New EU rules on USB-C charging could force an iPhone redesign | MarketingwithAnoy

Legislators in The European Union has chosen one charging port to control them all. And that charging port is USB-C.

On Tuesday, EU officials ruled that all mobile electronic devices sold within the EU must be supplied with a USB-C charging port in the fall of 2024. The new mandate applies to rechargeable mobile devices such as phones, tablets, laptops, handheld game consoles, headphones and cameras. This step to standardize charging ports was taken as a way to limit e-waste – consumers will be able to buy devices without a charger in the box if they choose – but also to make it easier for people to argue their energy needs . many devices.

“This is a bit of a victory for common sense,” says Ben Wood, chief analyst at CCS Insight. “Consumers are tired of having many different chargers, many different ports.”

Standardization around USB-C as the technology industry’s most important connection interface has been a long time coming, with many manufacturers switching many years ago. After all, USB-C generally boasts faster charging and transfer speeds than competing standards, and the cables are easy to find and use.

Still, there is one big player that is really going to feel this judgment: Apple. All current iPhones and the base model iPad use the proprietary Lighting port, which is exclusive to Apple devices. There is more than 1 billion iPhones in the world, and every model of iPhone that Apple has released since 2012 has come with a Lightning port.

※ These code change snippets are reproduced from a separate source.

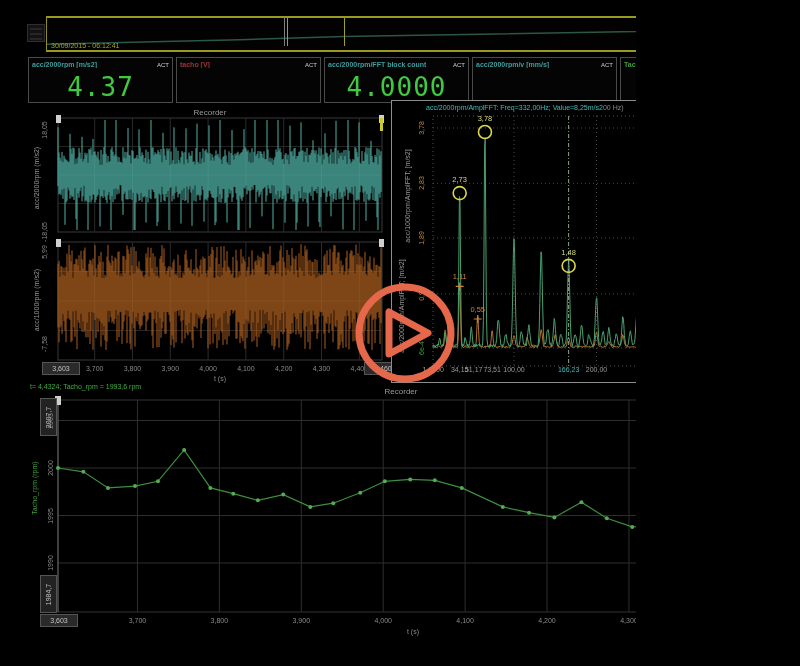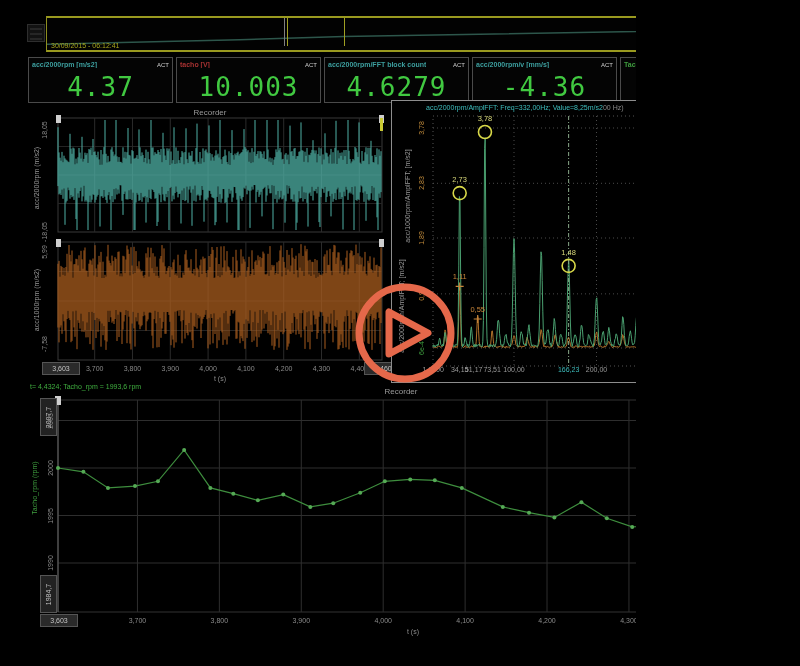"10.003" div.disp-v { html: <div>10.003</div> -> none }
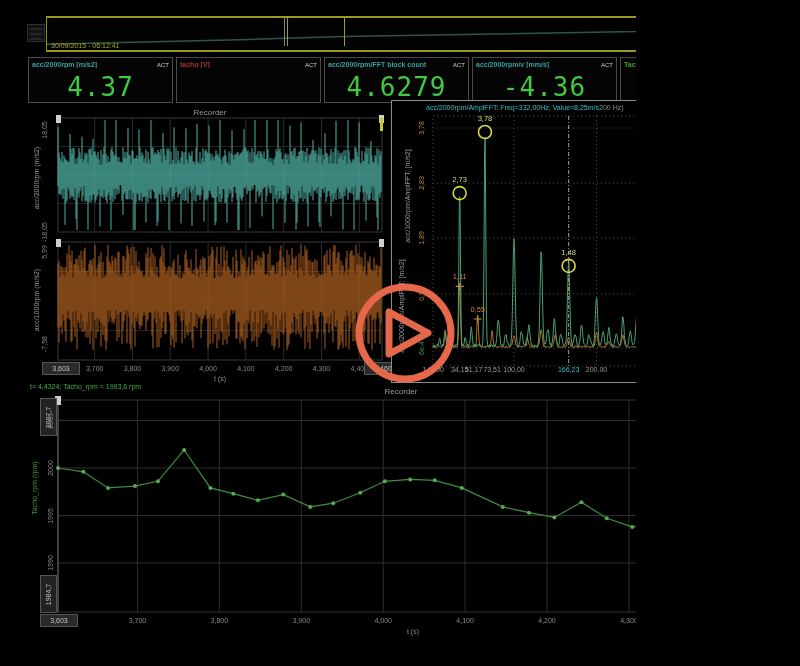"4.6279" div.disp-v { text: 4.6279 -> 4.0000 }
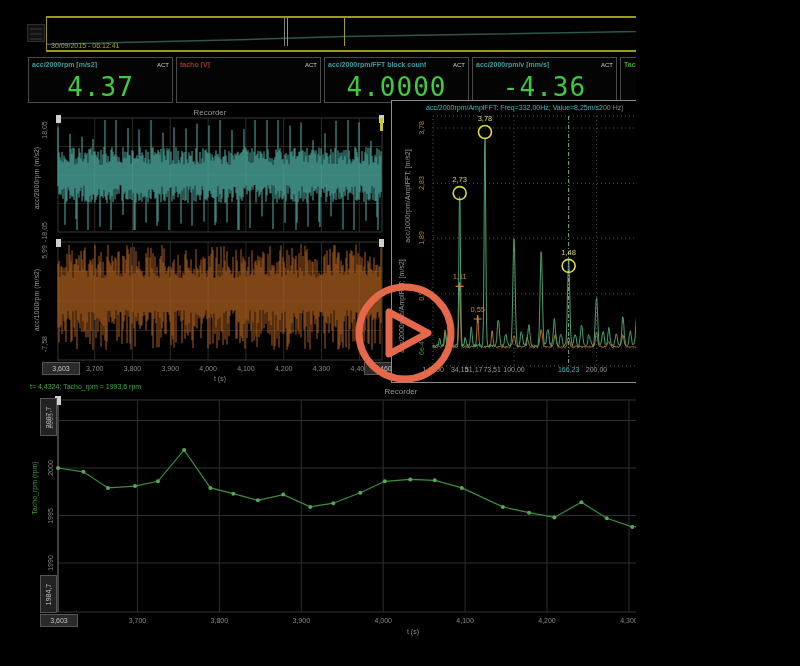"-4.36" div.disp-v { html: <div>-4.36</div> -> none }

The most likely approach for Apple is to just switch to USB-C across all of its devices. It’s not like the company has not seen this coming. It already uses USB-C connectors on MacBooks and most iPad models. Last month, Bloomberg reported that Apple has already been try out new iPhones with USB-C ports.

So when the EU forces Apple’s hand, there’s a chance we’ll soon see a USB-C iPhone after years of speculation. However, a more radical scenario is just as likely.

“Then there’s the nuclear option for Apple,” says Wood, “which would be to pay homage to Jony Ive’s obsession with minimalism and completely get rid of a charging port and become completely wireless.”

Wireless charging is already supported across the entire iPhone series. And while countless accessories and dongles are put on iPhones via the Lightning connector, Apple has proven that it’s not afraid to make major design changes that break the compatibility of this device; the company faced a huge setback when it removed the iPhone’s headphone jack, but still moved on.

Apple has not responded to a request for comment.

This is also not the first time in recent history that an EU ruling has led to major changes in consumer technology companies. GDPR, the EU’s comprehensive online data protection law, caused the equivalent of a global redesign of the Internet user experience. A law passed in France last year requiring device manufacturers to include repair ratings on their products led Apple and Samsung to set up their own consumer repair programs.

“The interesting thing is that EU legislators are almost capable of shaping global technology trends,” says Wood. “Whether it’s right to repair, safety and environmental guidelines that they enforce, or something like that with the universal plug, the large size of the EU as a market of 500 million consumers means that no major consumer electronics company can ignore this.”